It's your turn now C:


----------



## Zippo12 (Aug 11, 2010)

Iz luv collecting hand-made pokemon plushies!! =3 every day a make 6 =3


----------



## Green (Aug 11, 2010)

FOSSILS  and just dinosaur/prehistoric stuff in general.

and pokemon cards. my total collection's worth about $1500 dollars :u


----------



## Equinoxe (Aug 11, 2010)

KronoGreen said:


> FOSSILS


How many fossils do you have? :U 
I have a rock with Orthoceras fossils in my rock collection C:


*pokenerd hi-fives for all*


----------



## Zippo12 (Aug 11, 2010)

Equinoxe said:


> How many fossils do you have? :U
> I have a rock with Orthoceras fossils in my rock collection C:
> 
> 
> *pokenerd hi-fives for all*





KronoGreen said:


> FOSSILS  and just dinosaur/prehistoric stuff in general.
> 
> and pokemon cards. my total collection's worth about $1500 dollars :u


nice C=


----------



## Green (Aug 11, 2010)

Equinoxe said:


> How many fossils do you have? :U
> I have a rock with Orthoceras fossils in my rock collection C:


my aunt's kids' old house was on a neighborhood that had fossils everywhere, if you knew where to look. all they were shell fossils though :v the biggest one i have is just slightly bigger then my hand.

woopwoop archaeology


----------



## Tarvos (Aug 11, 2010)

I collect CDs.


----------



## Zippo12 (Aug 11, 2010)

i finished meh rayquaza plushie =D =D =D


----------



## Green (Aug 11, 2010)

i also collect random crap that i have no use for. :v

and when i was little i collected transformers. i miss them. |: i totally didn't remember  gave them to my friend until a few months ago i was like 'transformers are where?' and then my mom said i gave them to one of my friends. D:


----------



## ignore_this_acct (Aug 11, 2010)

I collect manga, I currently have 37 volumes, and I'm getting 3 more this month.


----------



## Missile (Aug 11, 2010)

I collect Pokemon merchandise, mainly, but I'll also steal collect any Michael Jackson merchandise. (Obviously...?) I also have an obsession for plushies, and I'm jealous of Charizard608 for being able to make plushies. (Dang, girl, how long does it take? I wanna learn...Teach me your ways! *bows*)

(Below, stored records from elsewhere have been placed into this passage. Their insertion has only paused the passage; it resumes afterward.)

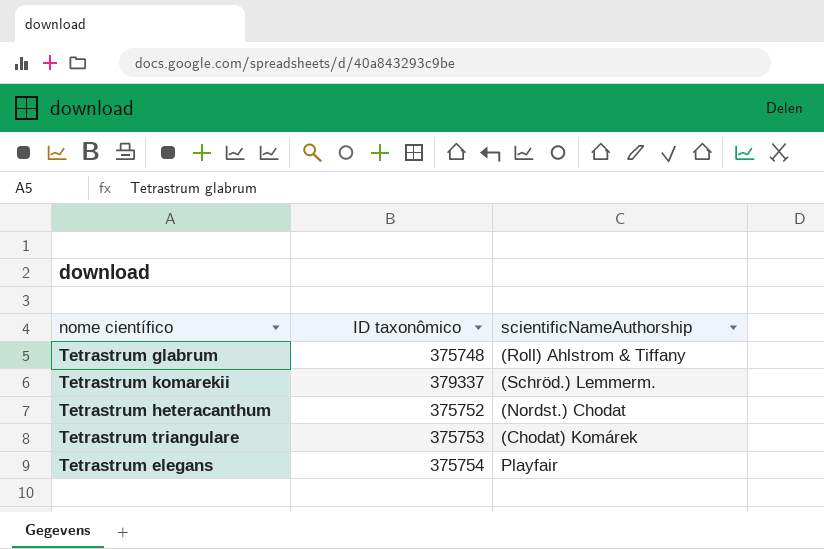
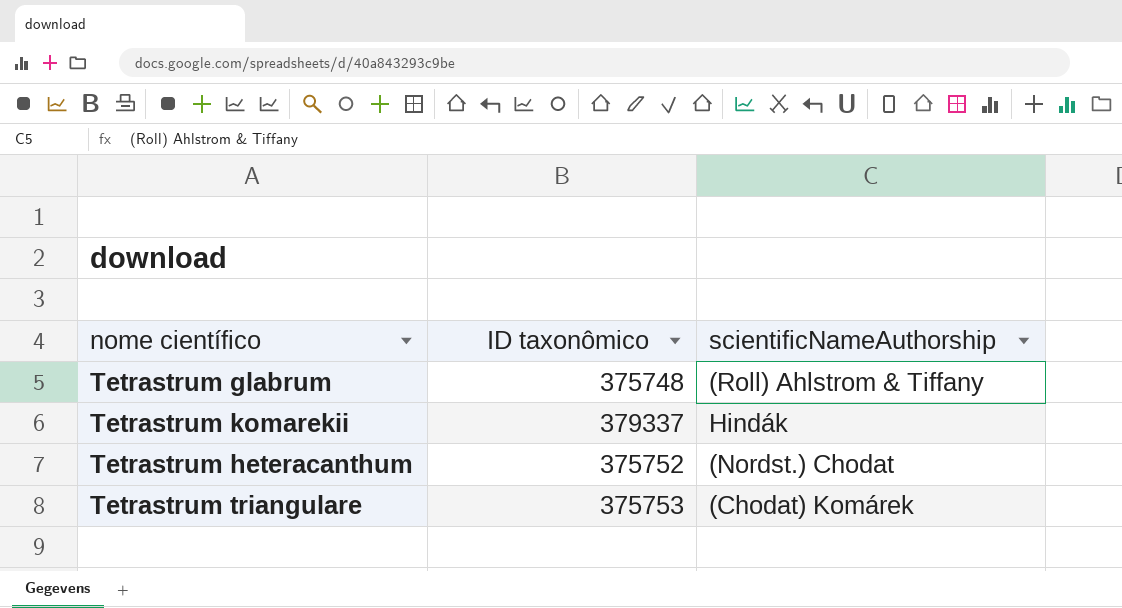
row Tetrastrum elegans: 375754 | Playfair -> none
Tetrastrum komarekii | scientificNameAuthorship: (Schröd.) Lemmerm. -> Hindák

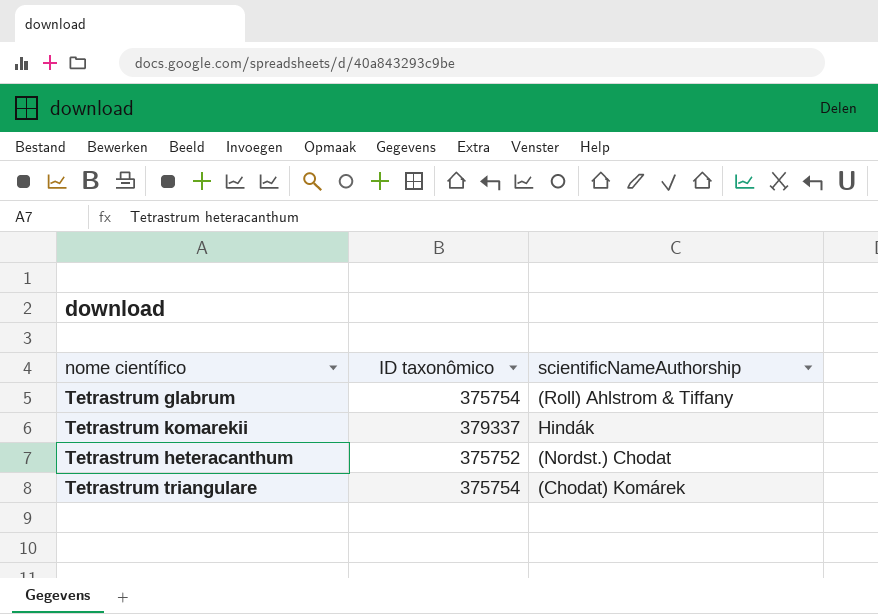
Tetrastrum glabrum | ID taxonômico: 375748 -> 375754
Tetrastrum triangulare | ID taxonômico: 375753 -> 375754

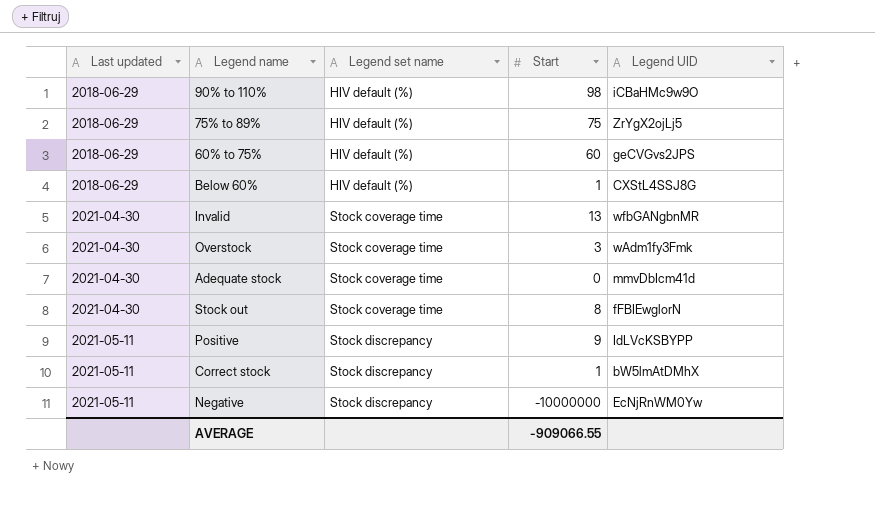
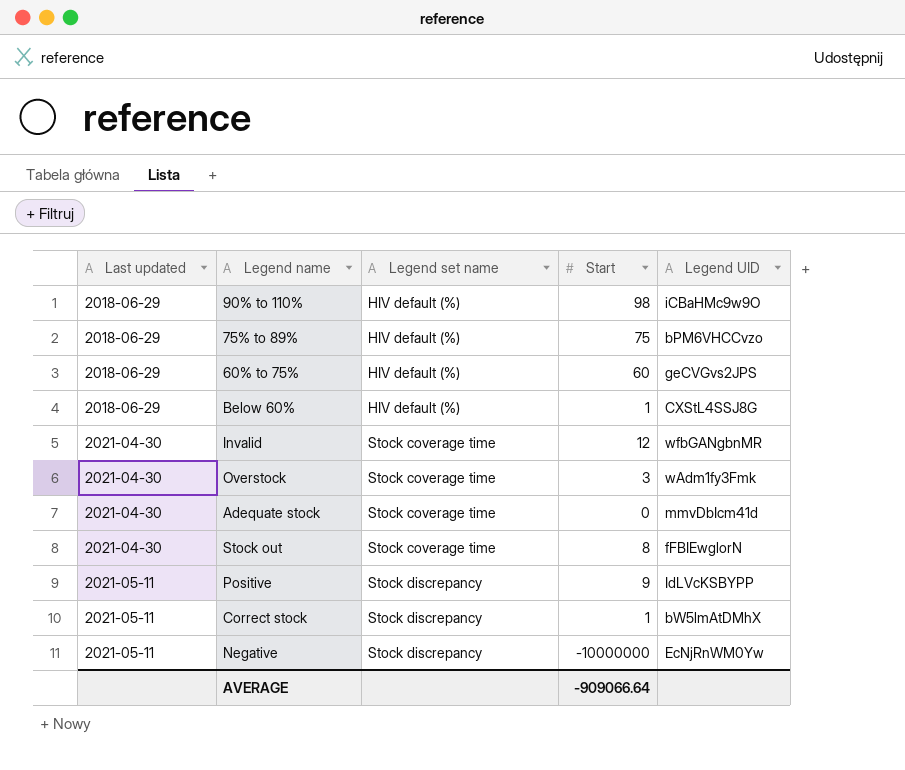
75% to 89% | Legend UID: ZrYgX2ojLj5 -> bPM6VHCCvzo
Invalid | Start: 13 -> 12
AVERAGE | Start: -909066.55 -> -909066.64

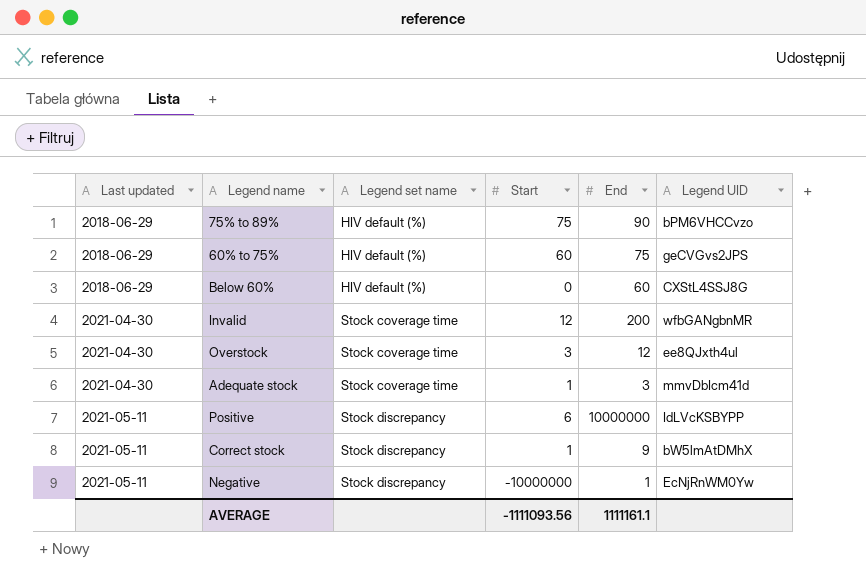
column End | position: none -> 5
row 90% to 110%: 2018-06-29 | HIV default (%) | 98 | iCBaHMc9w9O -> none
row Stock out: 2021-04-30 | Stock coverage time | 8 | fFBIEwglorN -> none
Below 60% | Start: 1 -> 0
Overstock | Legend UID: wAdm1fy3Fmk -> ee8QJxth4ul
Adequate stock | Start: 0 -> 1
Positive | Start: 9 -> 6
AVERAGE | Start: -909066.64 -> -1111093.56

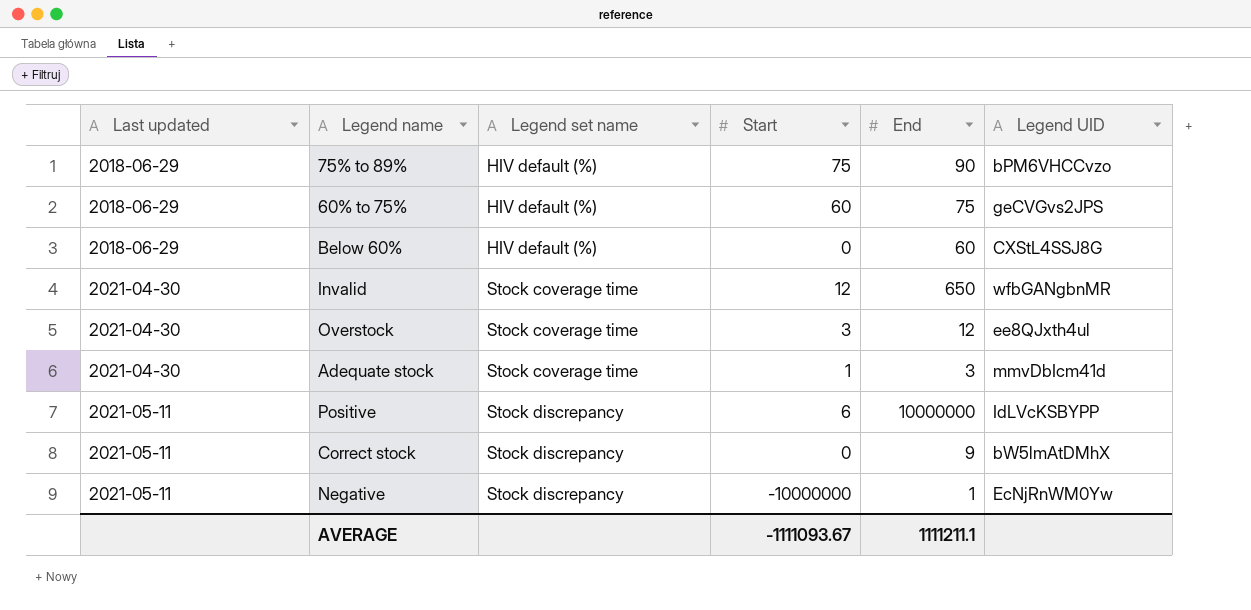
Invalid | End: 200 -> 650
Correct stock | Start: 1 -> 0
AVERAGE | Start: -1111093.56 -> -1111093.67
AVERAGE | End: 1111161.1 -> 1111211.1

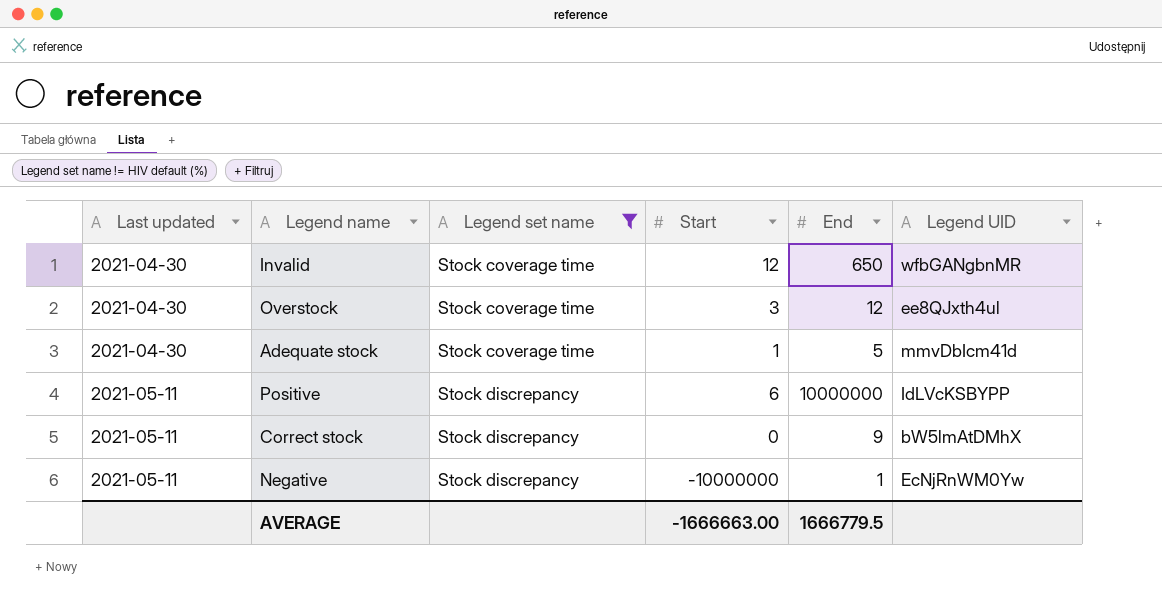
filter: none -> Legend set name != HIV default (%)
Adequate stock | End: 3 -> 5
AVERAGE | Start: -1111093.67 -> -1666663.00
AVERAGE | End: 1111211.1 -> 1666779.5

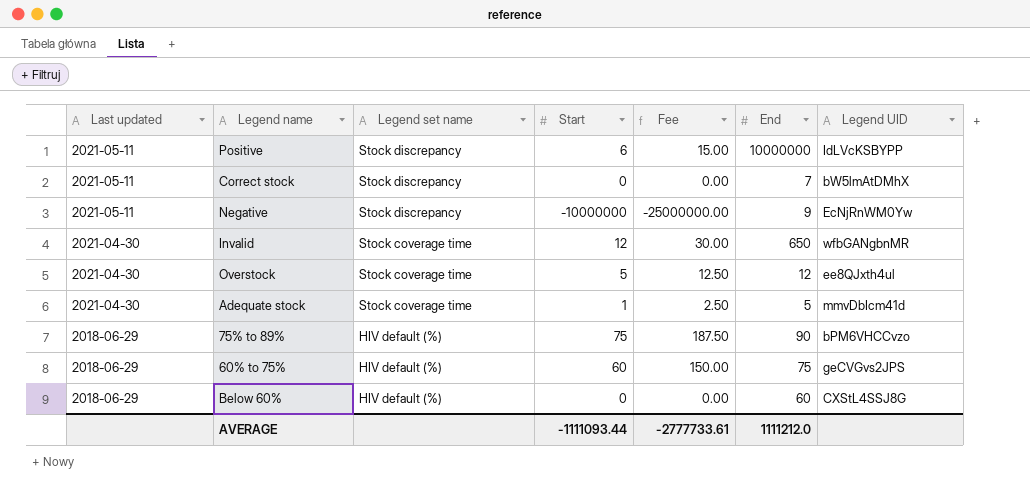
filter: Legend set name != HIV default (%) -> none
row order: Last updated ascending -> Last updated descending
column Fee | formula: none -> [Start] * 2.5
Correct stock | End: 9 -> 7
Negative | End: 1 -> 9
Overstock | Start: 3 -> 5
AVERAGE | Start: -1666663.00 -> -1111093.44
AVERAGE | End: 1666779.5 -> 1111212.0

That's it mainly. But I used to collect alot of junk for the heck of it.


----------



## Flora (Aug 11, 2010)

I...sort of do?

I started keeping tickets and/or ticket stubs from various outings. One of them is from my first concert and is AUTOGRAPHED :D

the rest are from movies. and my Les Miz ticket stub's floating around somewhere.


----------



## Sandstone-Shadow (Aug 11, 2010)

They're not technically "collections," perhaps, but I keep all of my movie tickets (except for the one that my friend put in her wallet and I never got back ahh oh well), tickets from stuff like school dances, and playbills from school plays.

I guess I collect books. A lot of the books I buy, I could probably last checking them out from the library, but I prefer to have them. Some of them I suppose I might not find in the library, so that may justify it.

Beanie Babies. =D

And Pokémon cards.

And that's probably about it.


----------



## Zuu (Aug 11, 2010)

I want to collect old books. My collection is lacking.


----------



## Superbird (Aug 11, 2010)

I collect knowledge!

...And acheivements in video games. I like 100%ing games.


----------



## Tailsy (Aug 11, 2010)

Well, my porn collection is pretty _big_, if you know what I mean.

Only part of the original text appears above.